You have taken your PSAT and received your scores now what do you do to prepare for the college application process? Believe it or not, now is the time to get started. It may seem like a long way off, but much of what you need to do to prepare is coming up in the next six months.

First, you need to plan a strategy for test taking. You will need to decide if the SAT or the ACT is the best test for you to take, and then plan when to take it (them). Many students opt to take one of each, decide which one is the better academic fit, then determine if you need to retake the one you select.

The PSAT was a good example of what the SAT is like, so you can make it easier on yourself to take an ACT to see which format you prefer. (For an explanation of the differences between the tests, look at my article from April 2019, "Everything you never wanted to know about standardized testing." To view these articles, and all of my past articles, go to my website, Thecollegeauntie.com, and look for the "blog" section in the drop-down menu.

As with anything, play to your strengths. Decide how much time you can realistically spend on test preparation ahead of sitting for the exams. The more time you can devote to studying, the better prepared you will be for the test.

Next, you will want to make sure that you are on track academically - not only to graduate on time, but that you are taking the coursework necessary to meet the admissions criteria for the type of college you wish to attend.

It is important to note that many more selective colleges have more rigorous requirements for subjects like math, science and foreign language. Make sure that you are taking the required number of years for the schools on your wish list. If you are taking any AP classes, schedule your AP tests at the end of the semester when you complete the class, so you are taking them when the subject is fresh in your mind.

Have you even started thinking about where you would like to attend college? How do you begin the search?

Well, if you already have an academic passion like engineering or nursing, that will immediately make your search easier, since you will be able to search for schools that have your program.

But what if you have no idea what you want to study? Then you have to start thinking about other things that might impact your decision. How far away do you want to be from home? Does your family need financial aid to make your college dreams come true? What kind of grades do you have? All of these things will ultimately come into play in any decision-making process.

Have you visited any colleges yet? If not, might you be able to visit any next summer? If your family goes to the Mainland for any part of summer vacation, it is easy to incorporate a visit or two to colleges near your vacation.

Can you get over to Oahu and visit U.H. or Chaminade? Even if you don't think you want to attend either of those schools, they are great examples of large public versus small private for you to view, so you can give thought to which you think you might prefer.

For tips on college visits, look at my article from June 2018, "Make the most of your college visit."

You won't actually be able to apply until August of 2020, but you CAN be updating your Coalition Application regularly with current projects and relevant coursework. You CAN look at the Common Application prompts for essay questions to know what to expect.

You NEED to plot out time for taking your standardized tests, and most students take either the SAT or the ACT twice, so take that into consideration.
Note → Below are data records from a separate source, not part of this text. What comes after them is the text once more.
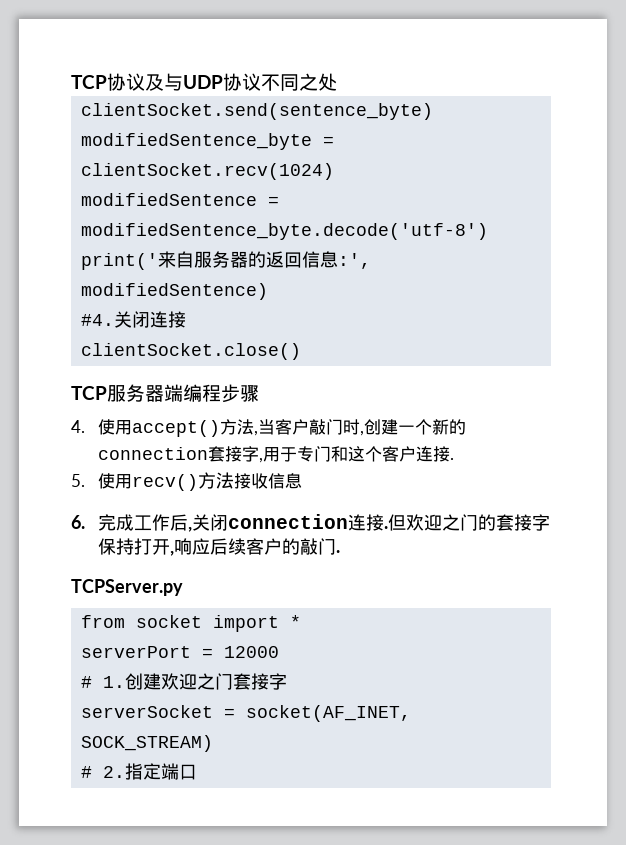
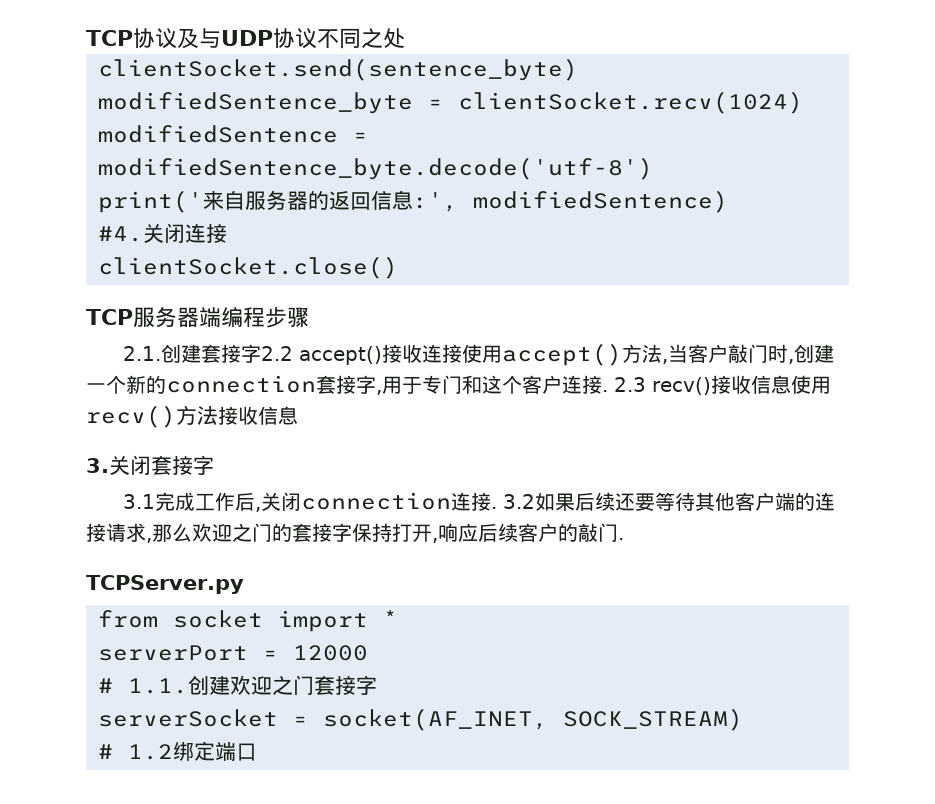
[71,420,85,433] 4. -> [122,344,462,365] 2.1.创建套接字2.2 accept()接收连接
[71,474,85,487] // 5. -> [614,375,791,395] 2.3 recv()接收信息
[71,515,85,529] 6. -> [86,455,214,475] [122,494,155,509] 3.关闭套接字 // 3.1
[387,514,406,531] 但 -> [502,492,835,511] [86,523,192,543] 3.2如果后续还要等待其他客户端的连接请求,那么
[102,676,125,688] 1. -> [128,678,188,694] 1.1.
[102,763,143,780] 2.指 -> [128,741,194,761] 1.2绑

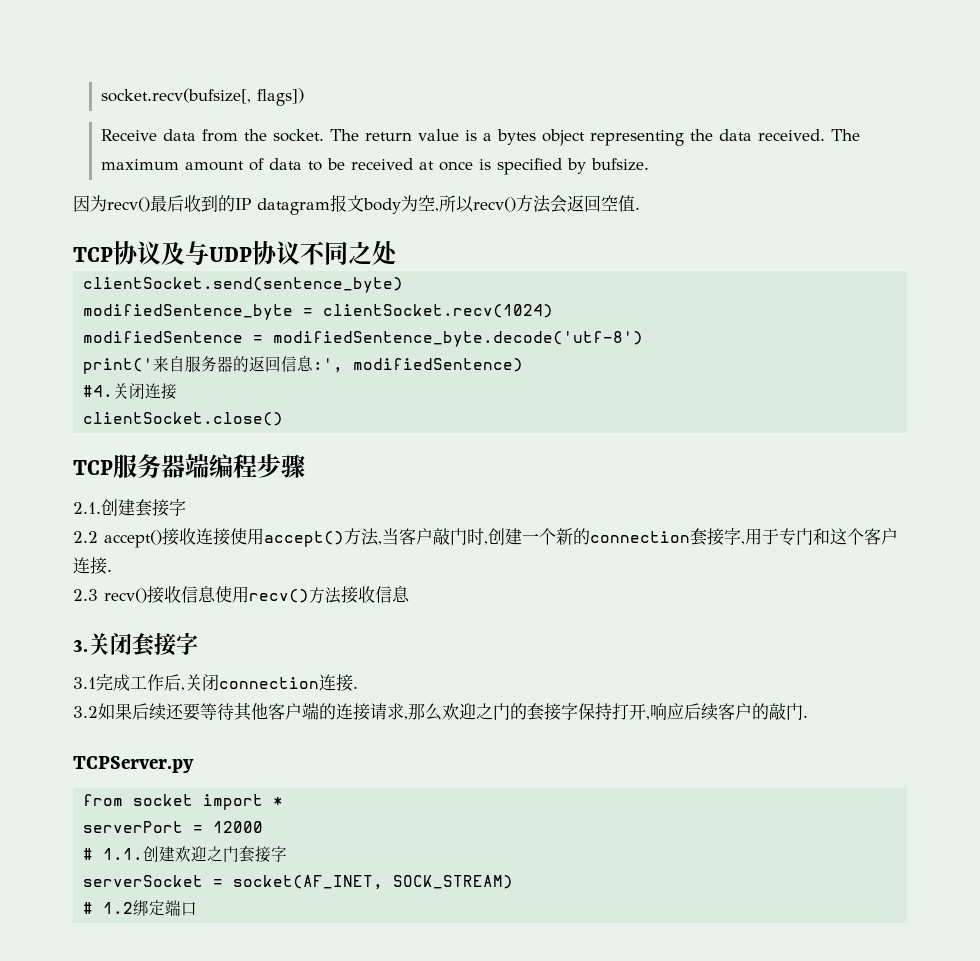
(86, 38) none -> [101,88,305,106] [101,129,861,146] [101,158,650,175] [73,195,640,215] socket.recv(bufsize[, flags]) // Receive data from the socket. The return value is a bytes object representing the data received. The maximum amount of data to be received at once is specified by bufsize. // 因为recv()最后收到的IP datagram报文body为空,所以recv()方法会返回空值. //
(261, 353) none -> (186, 507) //
(608, 391) none -> (112, 570) //
(497, 508) none -> (358, 687) //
And finally, start thinking about which teachers you want to ask to write recommendations for you. If you don't already have a teacher in mind who you think knows you well enough to be able to write something personal about you, it is time to find one to get to know.

Test scores and grades tell colleges about your academic achievements, but a well-written and thoughtful recommendation from a teacher who knows you will go a long way toward telling a college more about who you are.